▶ **HOW TO COMPLETE THIS TASK**: From the first line to the last, give the records again exactly and skip the pictures.

Change detection data
══════════════════════════════

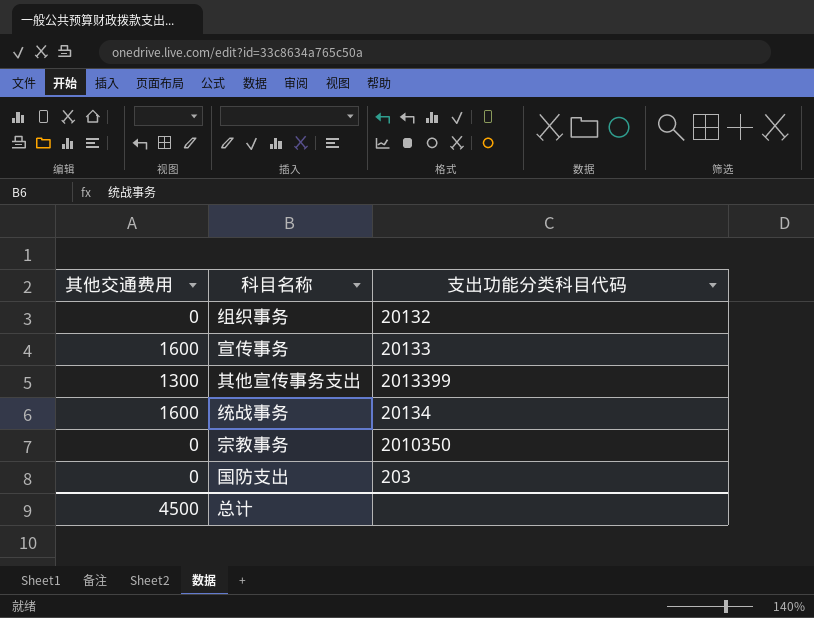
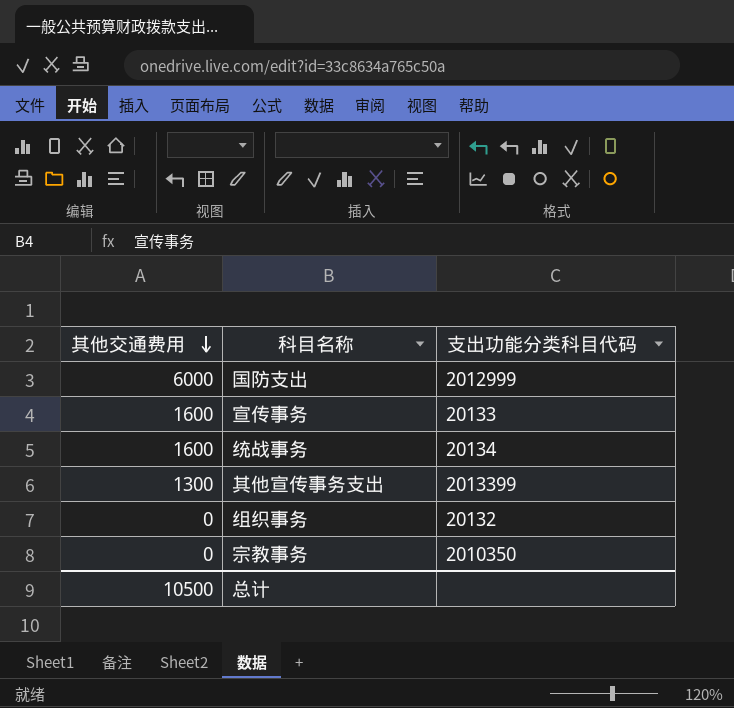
row order: none -> 其他交通费用 descending
国防支出 | 其他交通费用: 0 -> 6000
国防支出 | 支出功能分类科目代码: 203 -> 2012999
总计 | 其他交通费用: 4500 -> 10500

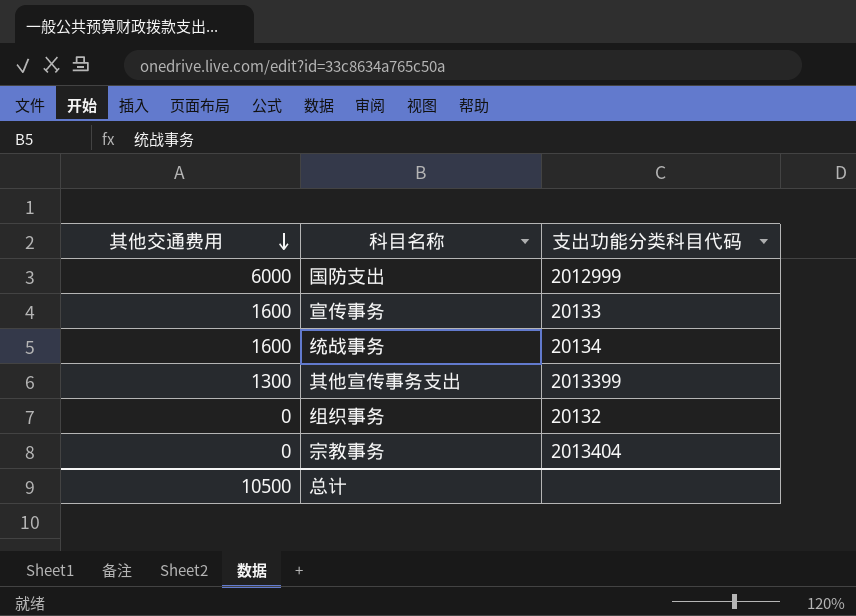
宗教事务 | 支出功能分类科目代码: 2010350 -> 2013404

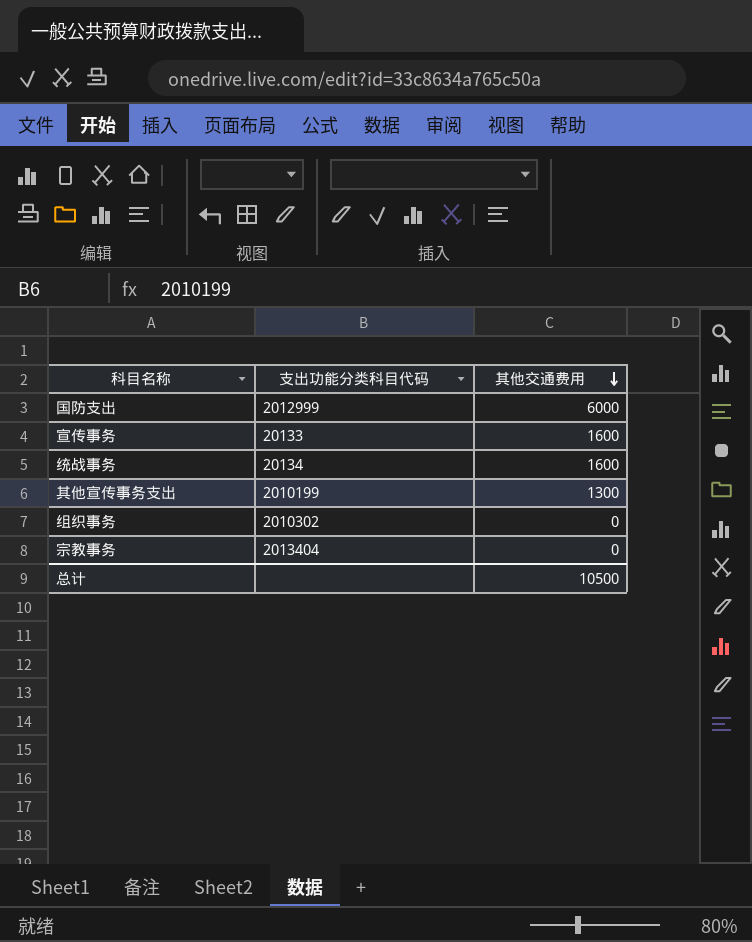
column 其他交通费用 | position: 1 -> 3
其他宣传事务支出 | 支出功能分类科目代码: 2013399 -> 2010199
组织事务 | 支出功能分类科目代码: 20132 -> 2010302

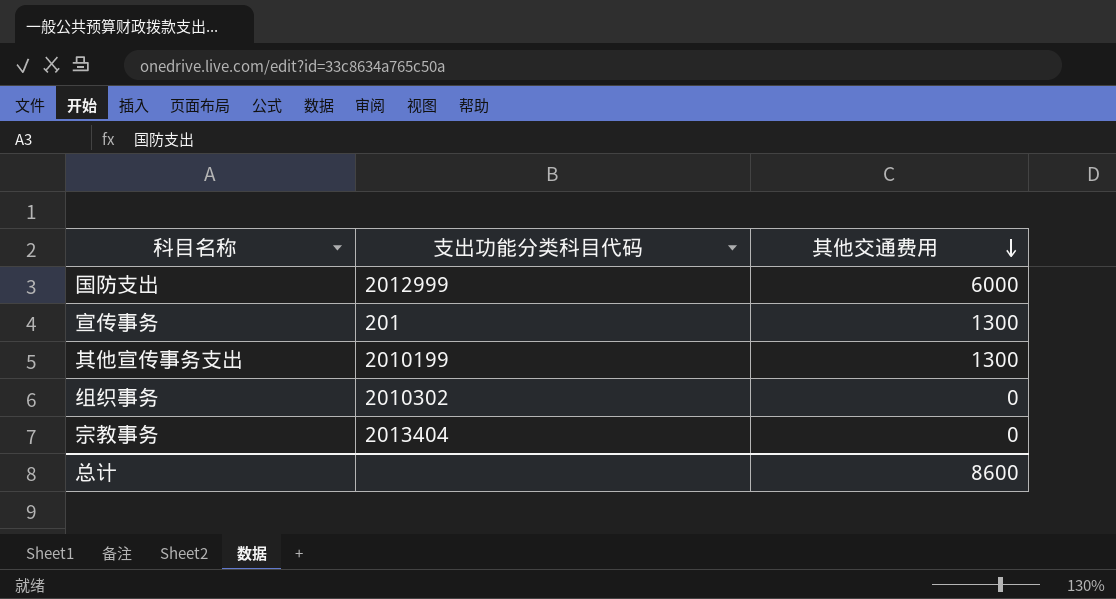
row 统战事务: 20134 | 1600 -> none
宣传事务 | 支出功能分类科目代码: 20133 -> 201
宣传事务 | 其他交通费用: 1600 -> 1300
总计 | 其他交通费用: 10500 -> 8600

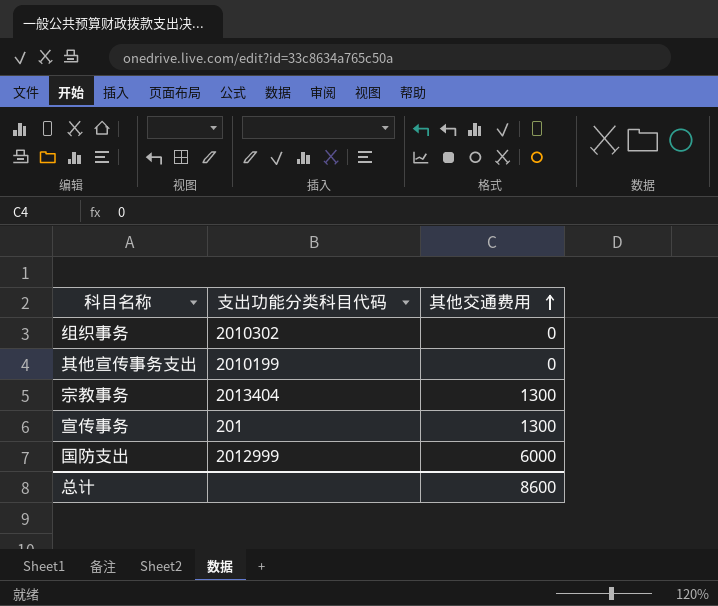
row order: 其他交通费用 descending -> 其他交通费用 ascending
其他宣传事务支出 | 其他交通费用: 1300 -> 0
宗教事务 | 其他交通费用: 0 -> 1300

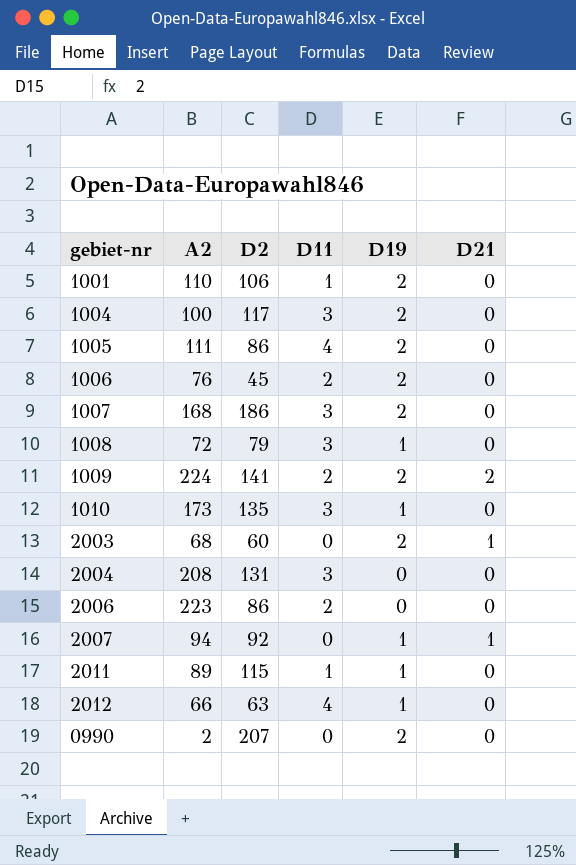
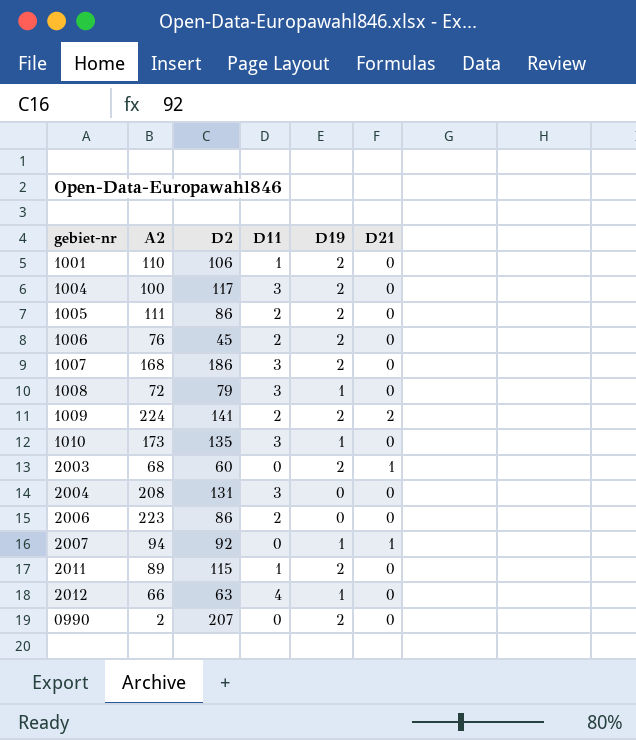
1005 | D11: 4 -> 2
2011 | D19: 1 -> 2

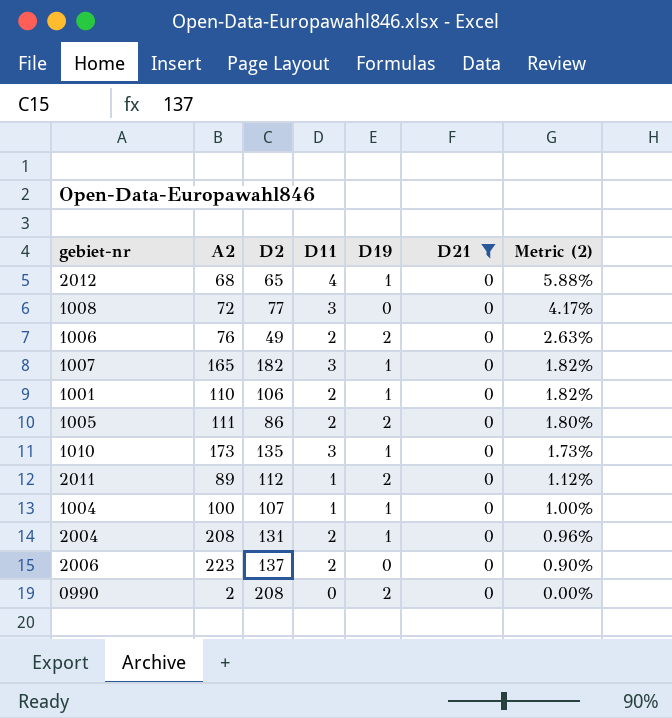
filter: none -> D21 = 0
row order: none -> Metric (2) descending
column Metric (2) | formula: none -> [D11] / [A2]
2012 | A2: 66 -> 68
2012 | D2: 63 -> 65
1008 | D2: 79 -> 77
1008 | D19: 1 -> 0
1006 | D2: 45 -> 49
1007 | A2: 168 -> 165
1007 | D2: 186 -> 182
1007 | D19: 2 -> 1
1001 | D11: 1 -> 2
1001 | D19: 2 -> 1
2011 | D2: 115 -> 112
1004 | D2: 117 -> 107
1004 | D11: 3 -> 1
1004 | D19: 2 -> 1
2004 | D11: 3 -> 2
2004 | D19: 0 -> 1
2006 | D2: 86 -> 137
0990 | D2: 207 -> 208

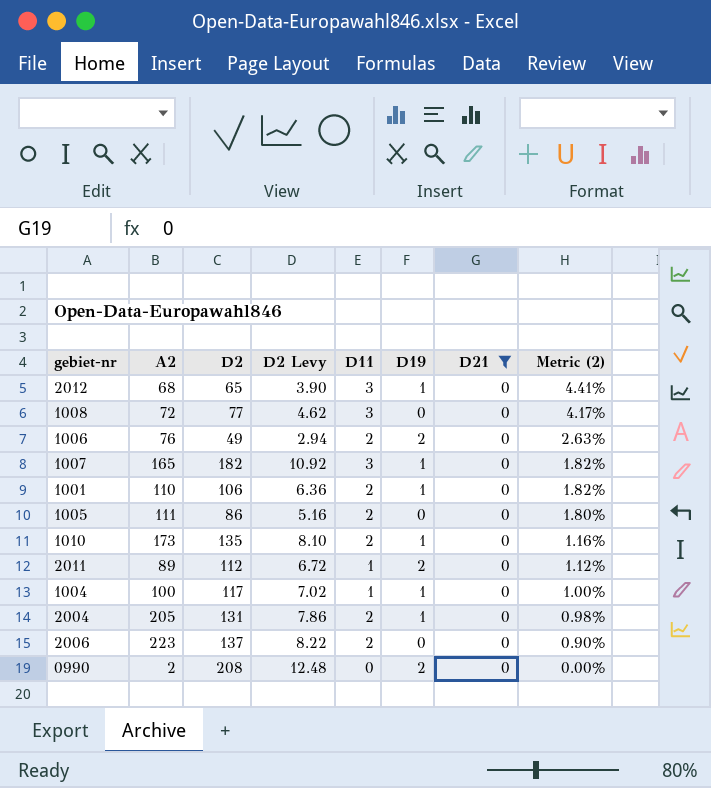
column D2 Levy | formula: none -> [D2] * 0.06
2012 | D11: 4 -> 3
2012 | Metric (2): 5.88% -> 4.41%
1005 | D19: 2 -> 0
1010 | D11: 3 -> 2
1010 | Metric (2): 1.73% -> 1.16%
1004 | D2: 107 -> 117
2004 | A2: 208 -> 205
2004 | Metric (2): 0.96% -> 0.98%

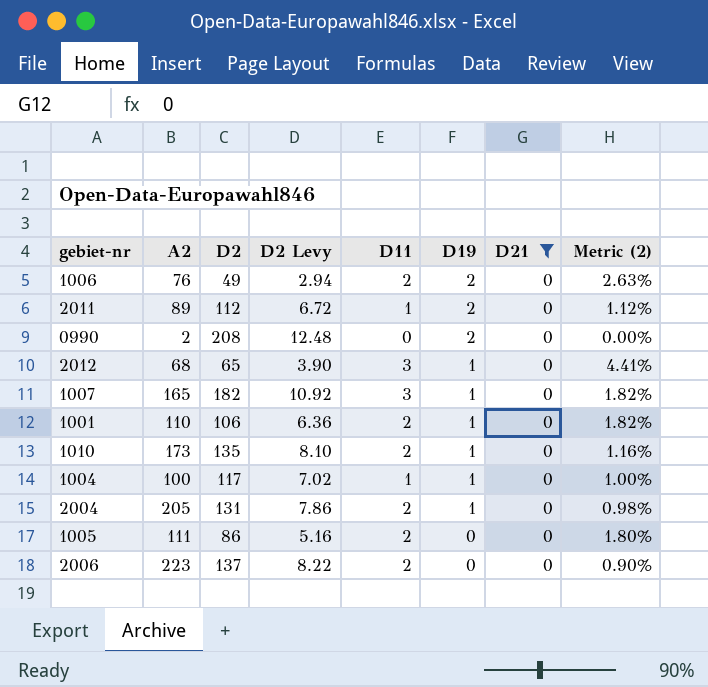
row order: Metric (2) descending -> D19 descending
row 1008: 72 | 77 | 4.62 | 3 | 0 | 0 | 4.17% -> none

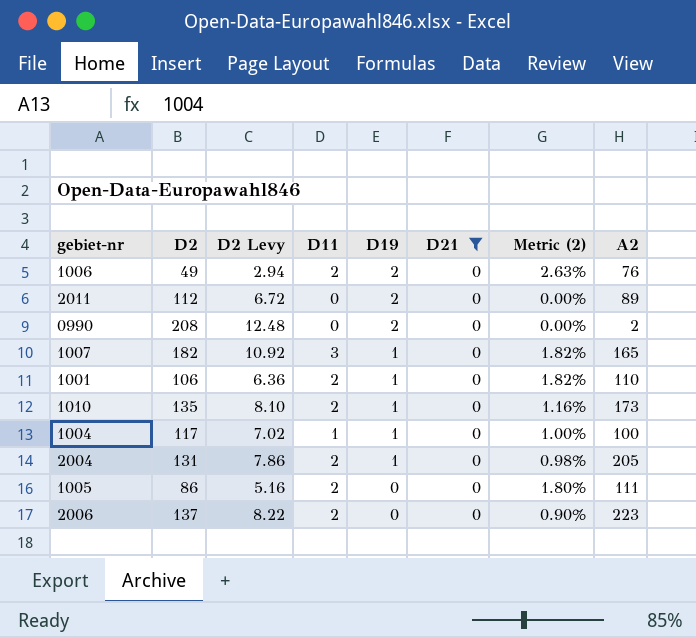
column A2 | position: 2 -> 8
row 2012: 68 | 65 | 3.90 | 3 | 1 | 0 | 4.41% -> none
2011 | D11: 1 -> 0
2011 | Metric (2): 1.12% -> 0.00%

══════════════════════════════

▶ **PROBLEM SOLUTION**:
row order: none -> 其他交通费用 descending
国防支出 | 其他交通费用: 0 -> 6000
国防支出 | 支出功能分类科目代码: 203 -> 2012999
总计 | 其他交通费用: 4500 -> 10500

宗教事务 | 支出功能分类科目代码: 2010350 -> 2013404

column 其他交通费用 | position: 1 -> 3
其他宣传事务支出 | 支出功能分类科目代码: 2013399 -> 2010199
组织事务 | 支出功能分类科目代码: 20132 -> 2010302

row 统战事务: 20134 | 1600 -> none
宣传事务 | 支出功能分类科目代码: 20133 -> 201
宣传事务 | 其他交通费用: 1600 -> 1300
总计 | 其他交通费用: 10500 -> 8600

row order: 其他交通费用 descending -> 其他交通费用 ascending
其他宣传事务支出 | 其他交通费用: 1300 -> 0
宗教事务 | 其他交通费用: 0 -> 1300

1005 | D11: 4 -> 2
2011 | D19: 1 -> 2

filter: none -> D21 = 0
row order: none -> Metric (2) descending
column Metric (2) | formula: none -> [D11] / [A2]
2012 | A2: 66 -> 68
2012 | D2: 63 -> 65
1008 | D2: 79 -> 77
1008 | D19: 1 -> 0
1006 | D2: 45 -> 49
1007 | A2: 168 -> 165
1007 | D2: 186 -> 182
1007 | D19: 2 -> 1
1001 | D11: 1 -> 2
1001 | D19: 2 -> 1
2011 | D2: 115 -> 112
1004 | D2: 117 -> 107
1004 | D11: 3 -> 1
1004 | D19: 2 -> 1
2004 | D11: 3 -> 2
2004 | D19: 0 -> 1
2006 | D2: 86 -> 137
0990 | D2: 207 -> 208

column D2 Levy | formula: none -> [D2] * 0.06
2012 | D11: 4 -> 3
2012 | Metric (2): 5.88% -> 4.41%
1005 | D19: 2 -> 0
1010 | D11: 3 -> 2
1010 | Metric (2): 1.73% -> 1.16%
1004 | D2: 107 -> 117
2004 | A2: 208 -> 205
2004 | Metric (2): 0.96% -> 0.98%

row order: Metric (2) descending -> D19 descending
row 1008: 72 | 77 | 4.62 | 3 | 0 | 0 | 4.17% -> none

column A2 | position: 2 -> 8
row 2012: 68 | 65 | 3.90 | 3 | 1 | 0 | 4.41% -> none
2011 | D11: 1 -> 0
2011 | Metric (2): 1.12% -> 0.00%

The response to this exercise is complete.